The expected result is a word-for-word copy of the entries, minus any pictures.
══ Input for this task
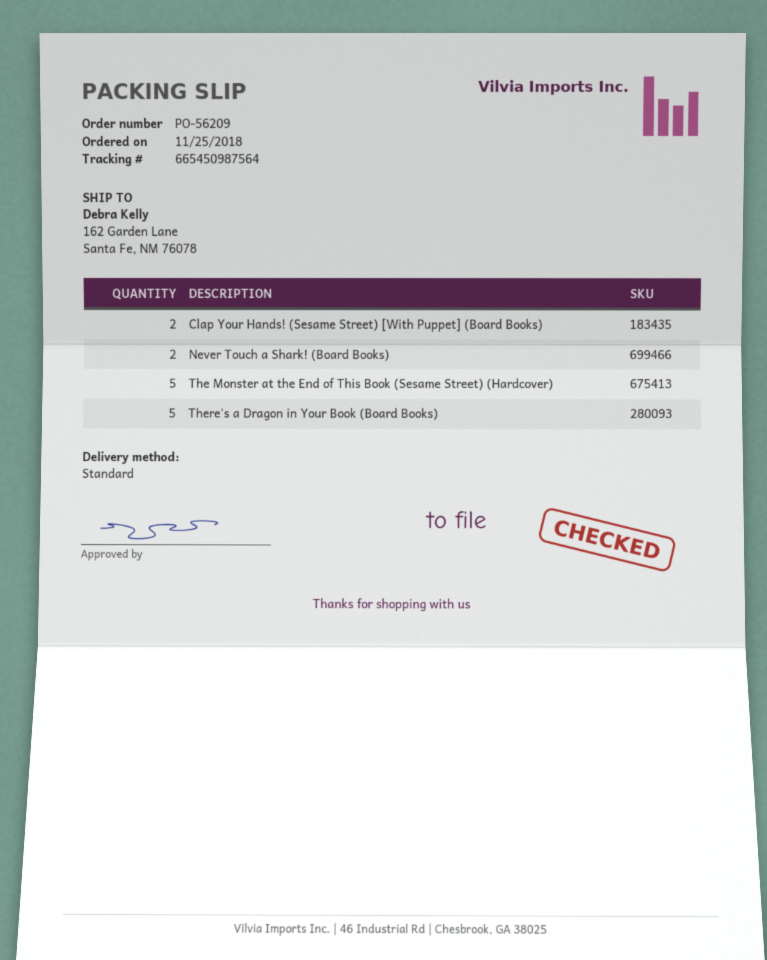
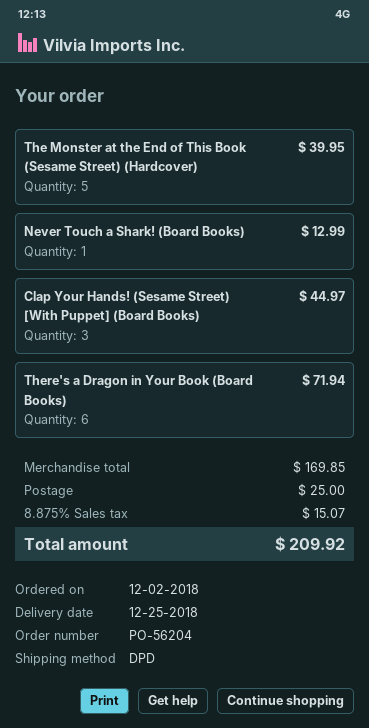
order number: PO-56209 -> PO-56204
order date: 2018-11-25 -> 2018-12-02
shipping method: standard -> DPD
Clap Your Hands! (Sesame Street) [With Puppet] (Board Books): 2 -> 3
Never Touch a Shark! (Board Books): 2 -> 1
There's a Dragon in Your Book (Board Books): 5 -> 6

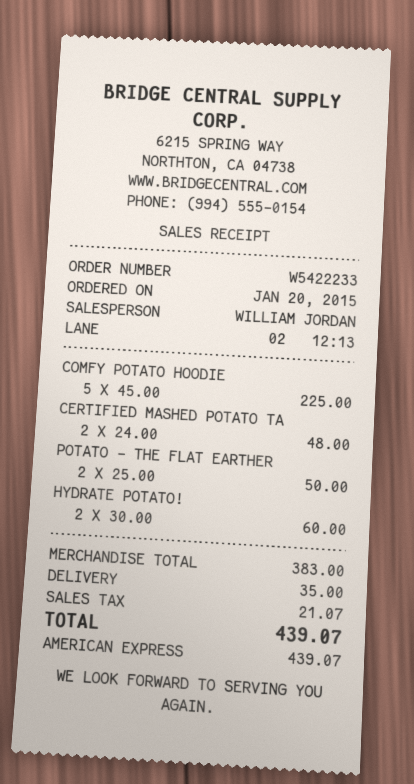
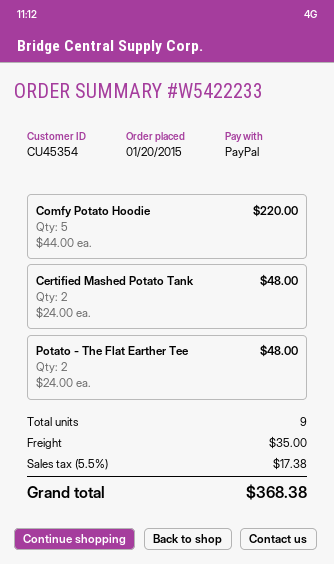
payment method: American Express -> PayPal
COMFY POTATO HOODIE: 5 x 45.00 = 225.00 -> 5 x 44.00 = 220.00
POTATO - THE FLAT EARTHER: 2 x 25.00 = 50.00 -> 2 x 24.00 = 48.00
HYDRATE POTATO!: 2 x 30.00 = 60.00 -> none
tax: 21.07 -> 17.38
total: 439.07 -> 368.38

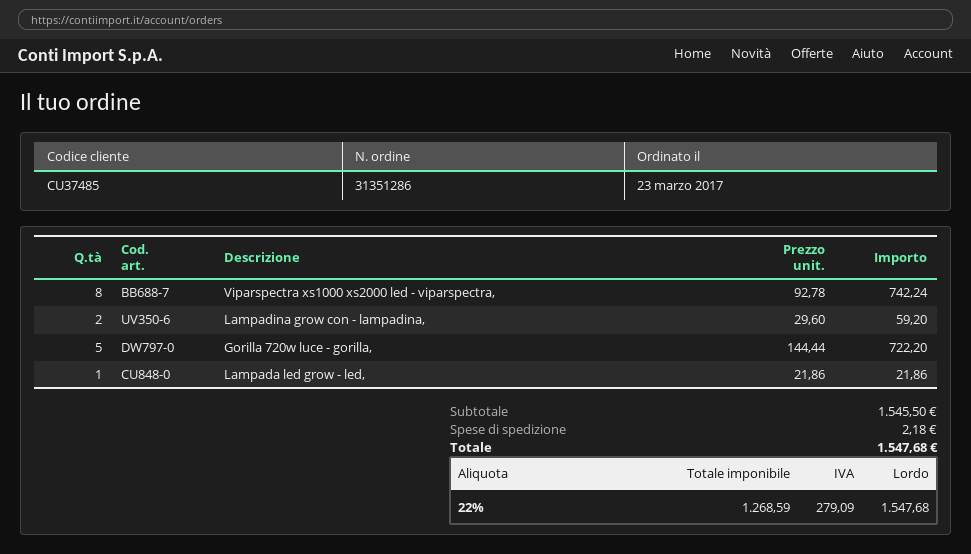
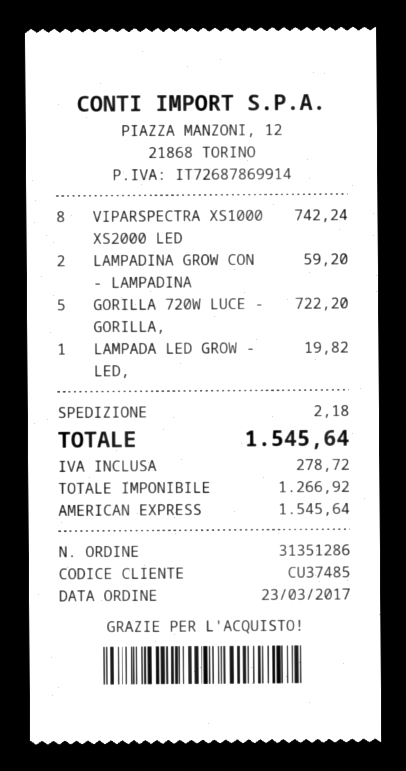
Lampada led grow - led,: 1 for 21.86 -> 1 for 19.82
net: 1268.59 -> 1266.92
tax: 279.09 -> 278.72
total: 1547.68 -> 1545.64

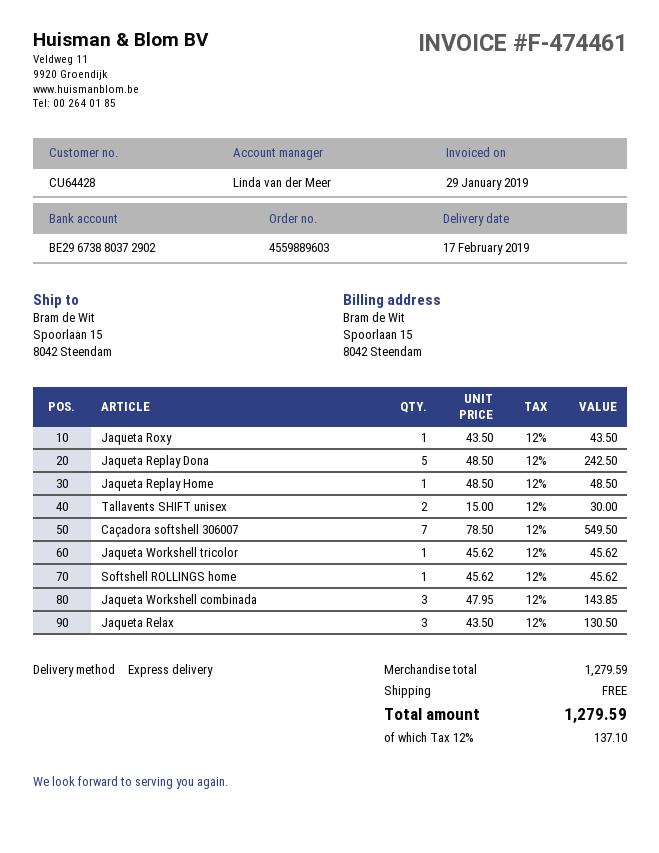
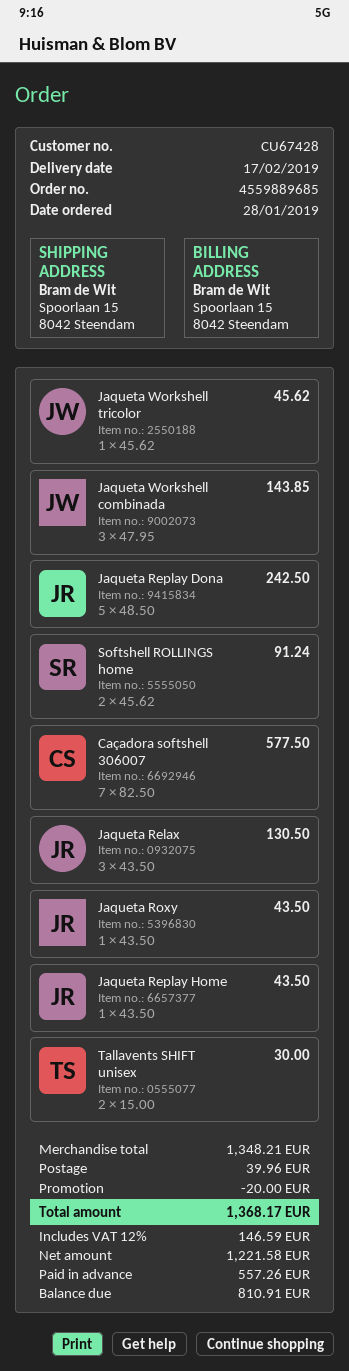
order number: 4559889603 -> 4559889685
customer number: CU64428 -> CU67428
Jaqueta Replay Home: 1 x 48.50 = 48.50 -> 1 x 43.50 = 43.50
Caçadora softshell 306007: 7 x 78.50 = 549.50 -> 7 x 82.50 = 577.50
Softshell ROLLINGS home: 1 x 45.62 = 45.62 -> 2 x 45.62 = 91.24
subtotal: 1279.59 -> 1348.21
discount: none -> 20.00
shipping: 0.00 -> 39.96
tax: 12% = 137.10 -> 12% = 146.59
total: 1279.59 -> 1368.17

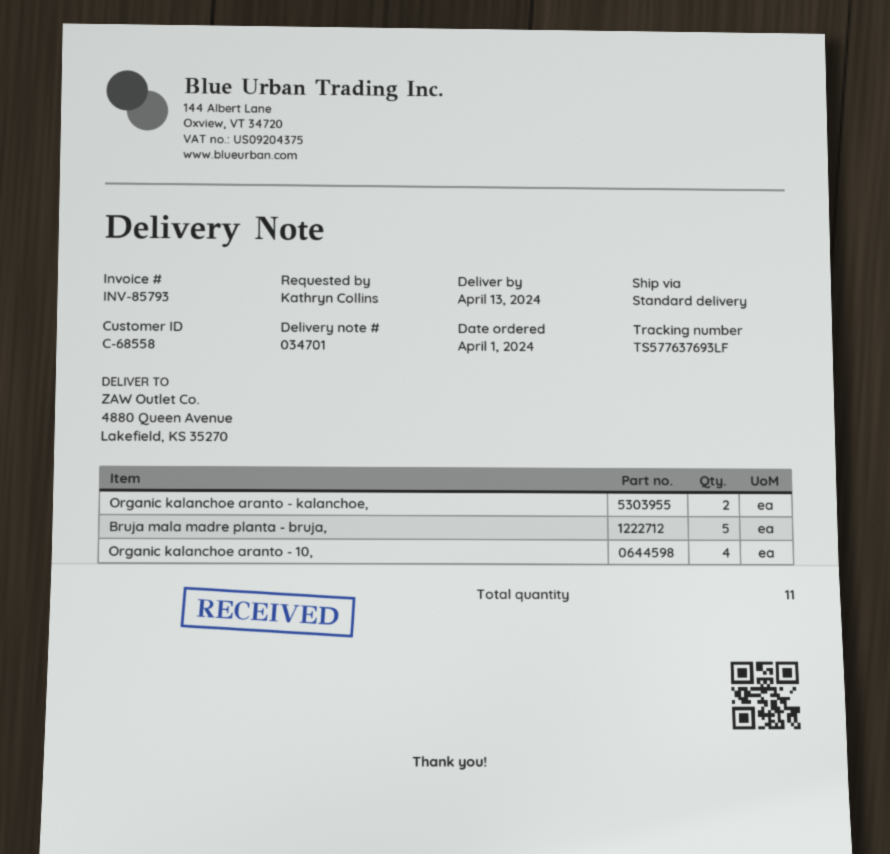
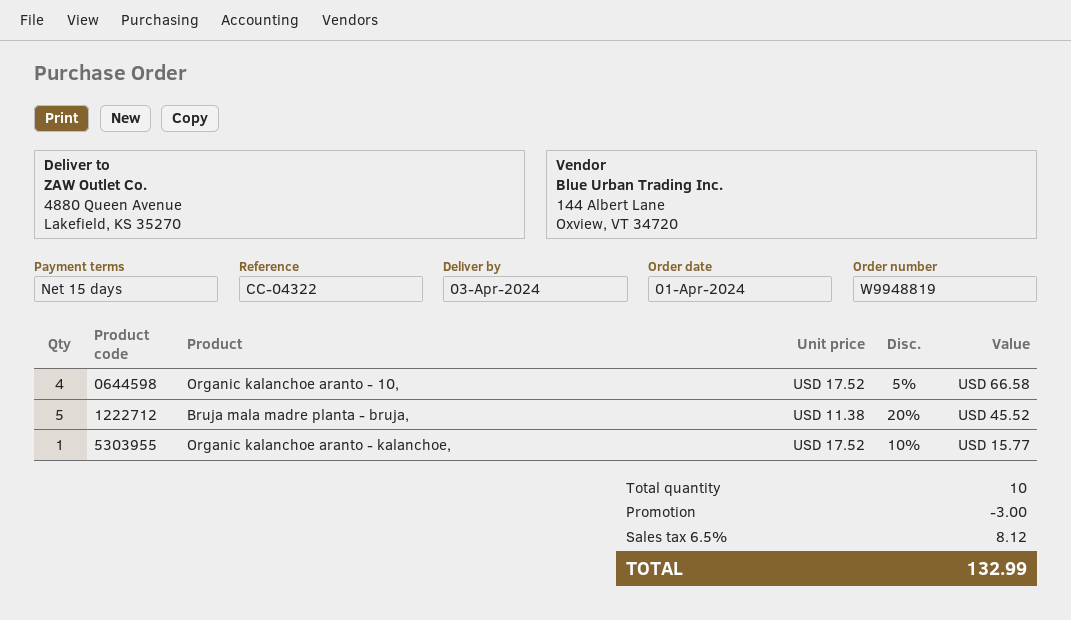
delivery date: 2024-04-13 -> 2024-04-03
Organic kalanchoe aranto - kalanchoe,: 2 -> 1
total quantity: 11 -> 10

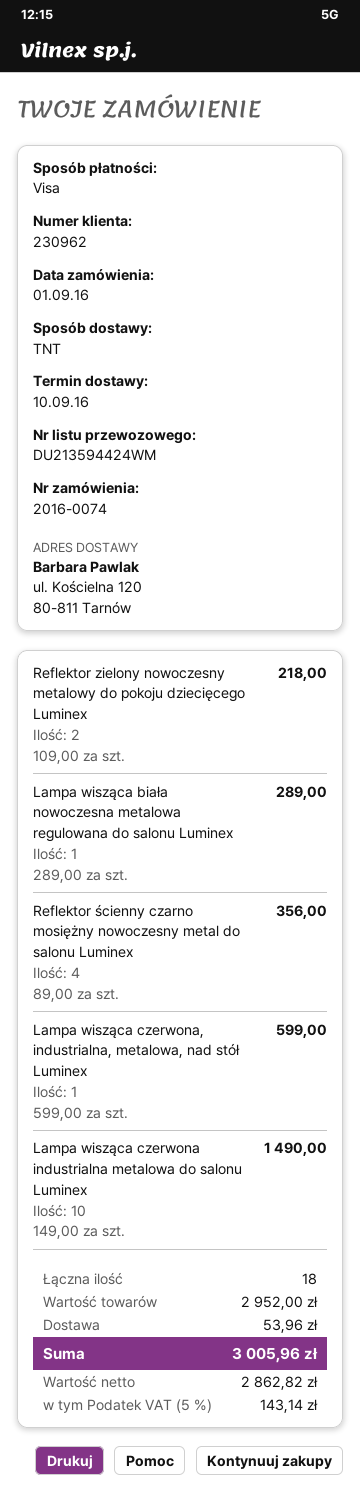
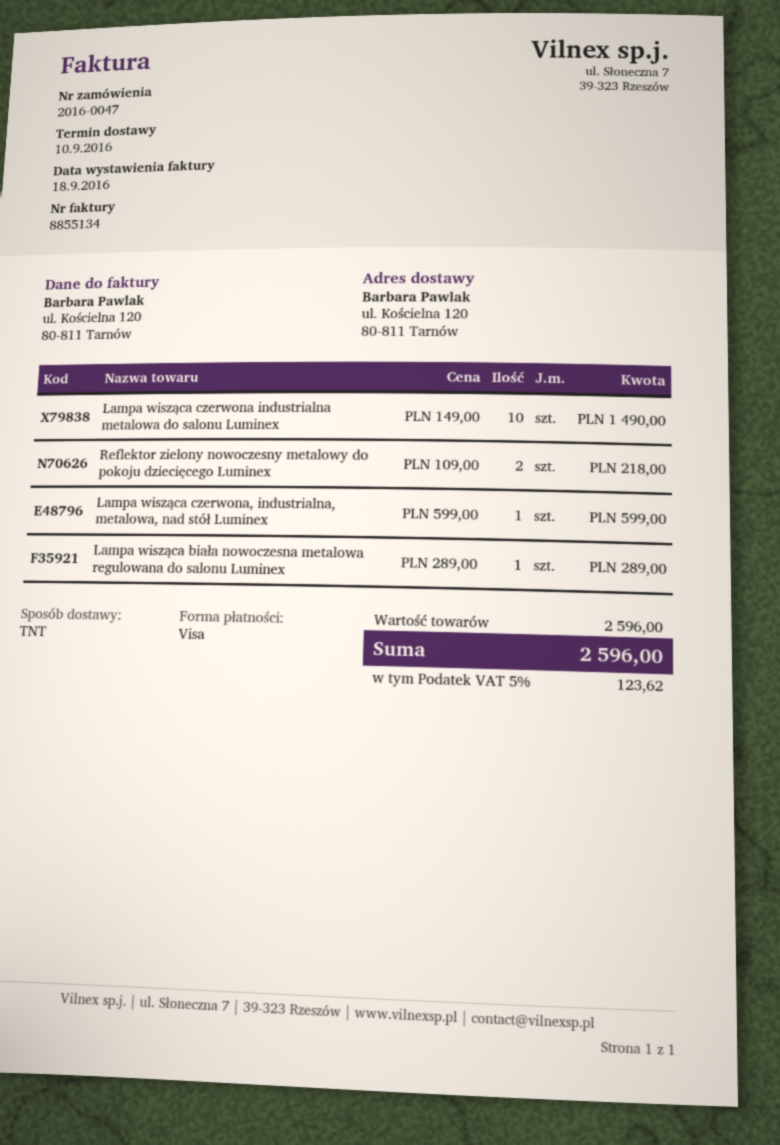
order number: 2016-0074 -> 2016-0047
Reflektor ścienny czarno mosiężny nowoczesny metal do salonu Luminex: 4 x 89.00 = 356.00 -> none
subtotal: 2952.00 -> 2596.00
shipping: 53.96 -> none
tax: 5% = 143.14 -> 5% = 123.62
total: 3005.96 -> 2596.00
════
### Result of this exercise
order number: PO-56209 -> PO-56204
order date: 2018-11-25 -> 2018-12-02
shipping method: standard -> DPD
Clap Your Hands! (Sesame Street) [With Puppet] (Board Books): 2 -> 3
Never Touch a Shark! (Board Books): 2 -> 1
There's a Dragon in Your Book (Board Books): 5 -> 6

payment method: American Express -> PayPal
COMFY POTATO HOODIE: 5 x 45.00 = 225.00 -> 5 x 44.00 = 220.00
POTATO - THE FLAT EARTHER: 2 x 25.00 = 50.00 -> 2 x 24.00 = 48.00
HYDRATE POTATO!: 2 x 30.00 = 60.00 -> none
tax: 21.07 -> 17.38
total: 439.07 -> 368.38

Lampada led grow - led,: 1 for 21.86 -> 1 for 19.82
net: 1268.59 -> 1266.92
tax: 279.09 -> 278.72
total: 1547.68 -> 1545.64

order number: 4559889603 -> 4559889685
customer number: CU64428 -> CU67428
Jaqueta Replay Home: 1 x 48.50 = 48.50 -> 1 x 43.50 = 43.50
Caçadora softshell 306007: 7 x 78.50 = 549.50 -> 7 x 82.50 = 577.50
Softshell ROLLINGS home: 1 x 45.62 = 45.62 -> 2 x 45.62 = 91.24
subtotal: 1279.59 -> 1348.21
discount: none -> 20.00
shipping: 0.00 -> 39.96
tax: 12% = 137.10 -> 12% = 146.59
total: 1279.59 -> 1368.17

delivery date: 2024-04-13 -> 2024-04-03
Organic kalanchoe aranto - kalanchoe,: 2 -> 1
total quantity: 11 -> 10

order number: 2016-0074 -> 2016-0047
Reflektor ścienny czarno mosiężny nowoczesny metal do salonu Luminex: 4 x 89.00 = 356.00 -> none
subtotal: 2952.00 -> 2596.00
shipping: 53.96 -> none
tax: 5% = 143.14 -> 5% = 123.62
total: 3005.96 -> 2596.00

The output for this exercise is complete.